Flashback to 2008 … Michael Phelps won in the most exciting finish ever, Barack Obama became president, and I graduated from college. There is an incredible jump in freedom when 18 year-olds go off to college – no parents, no curfew, and easy access to your choice of poison. It crushes some people while others learn to thrive in the new environment. There is also an incredible jump in freedom when 22 year-olds graduate into the working world – no grades, more structured free time, and money to spend. It crushes some people while others learn to thrive in the new environment.
After a couple months of adjusting, I started creating the changes I wanted to embrace in this new period of life. The largest was becoming vegetarian after a self-imposed two month vegan challenge. But the one relevant to this post is keeping track of the books I read.
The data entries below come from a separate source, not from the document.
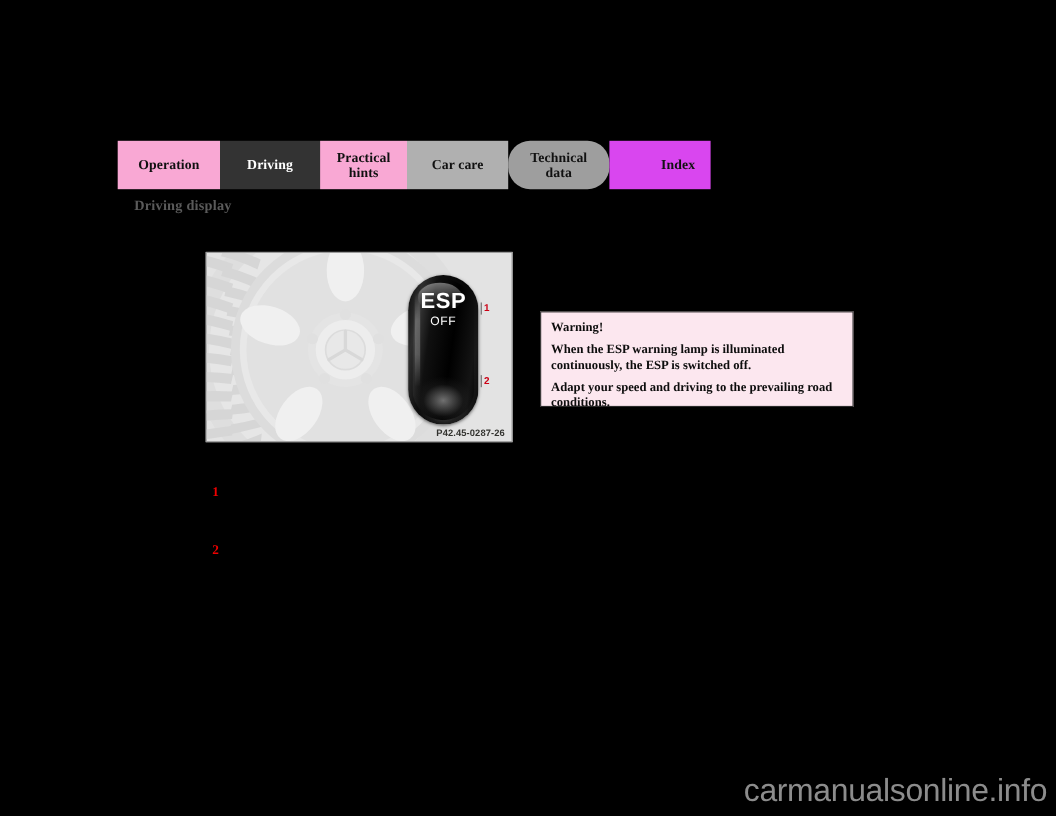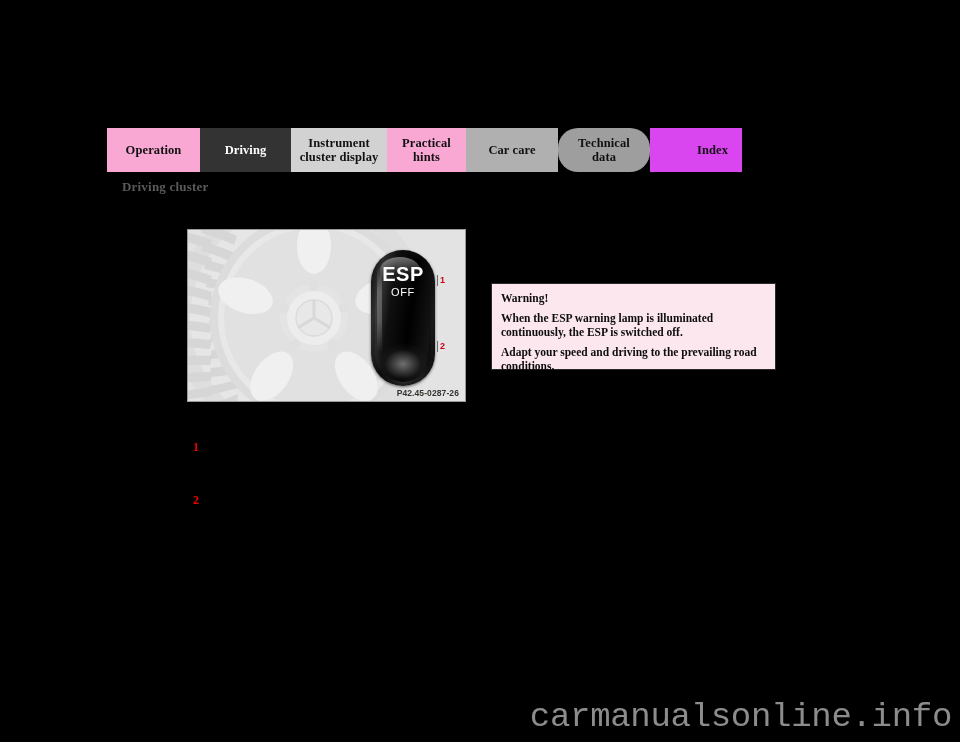--- a/index.html
+++ b/index.html
@@ -259,12 +259,6 @@
       </span>
     </div>
 
-    <div class="tab" style="background:#d2d2d2;width:96px;">
-      <span class="tab-label">
-        <span>Instrument</span><br>
-        <span>cluster display</span>
-      </span>
-    </div>
 
     <div class="tab" style="background:#f9a8d4;width:79px;">
       <span class="tab-label">

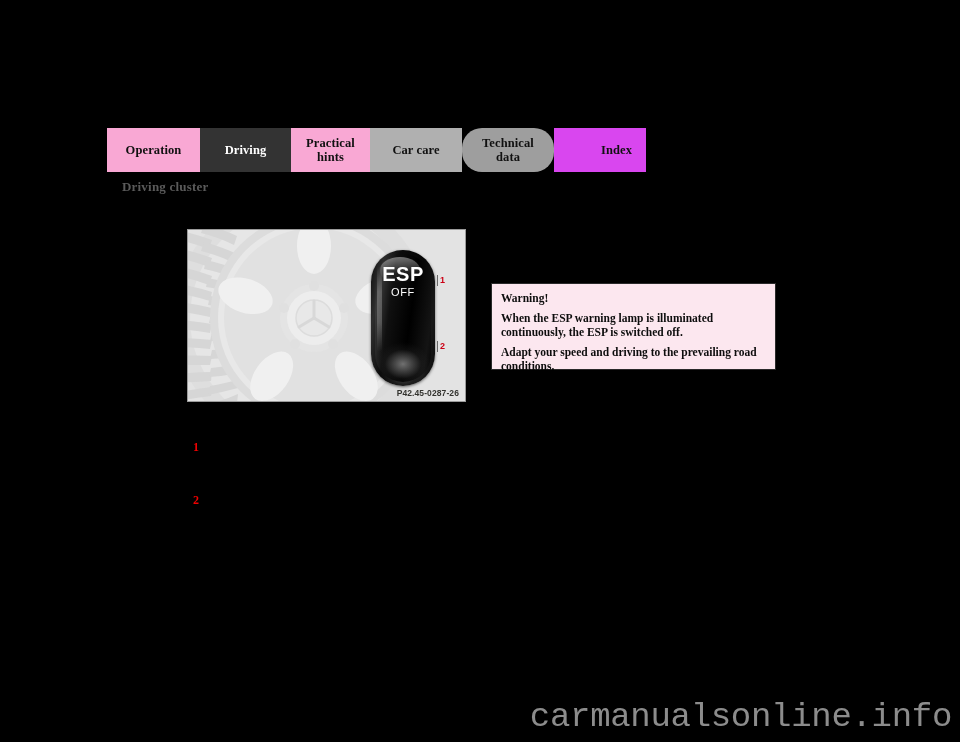--- a/index.html
+++ b/index.html
@@ -287,7 +287,7 @@
 
   </div>
 
-  <div id="section-title">Driving cluster</div>
+  <div id="section-title">Driving display</div>
 
   <div id="figure">
 

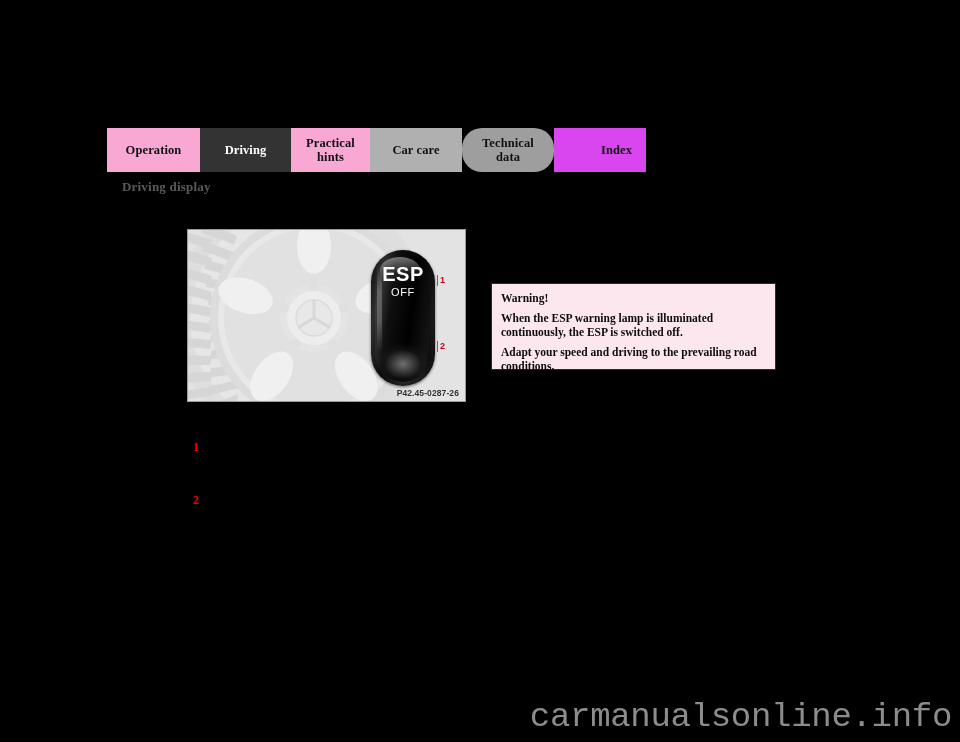--- a/index.html
+++ b/index.html
@@ -232,8 +232,8 @@
     position: absolute;
     right: 8px;
     bottom: 6px;
-    font-family: Liberation Mono, monospace;
-    font-size: 34px;
+    font-family: Liberation Sans, sans-serif;
+    font-size: 29px;
     color: #8c8c8c;
     letter-spacing: -0.3px;
     white-space: nowrap;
I learned about the field of personal informatics – tracking specific data from your life to keep as a record or use for optimization (I blogged about it here). I ultimately decided tracking too much data is OCD and to be avoided. So I would only track data for short term optimizations and one long term record – the books I have read. This is important to me as a history of what I was interested in at various points of my life and so I have a list to refer back to when giving book recommendations.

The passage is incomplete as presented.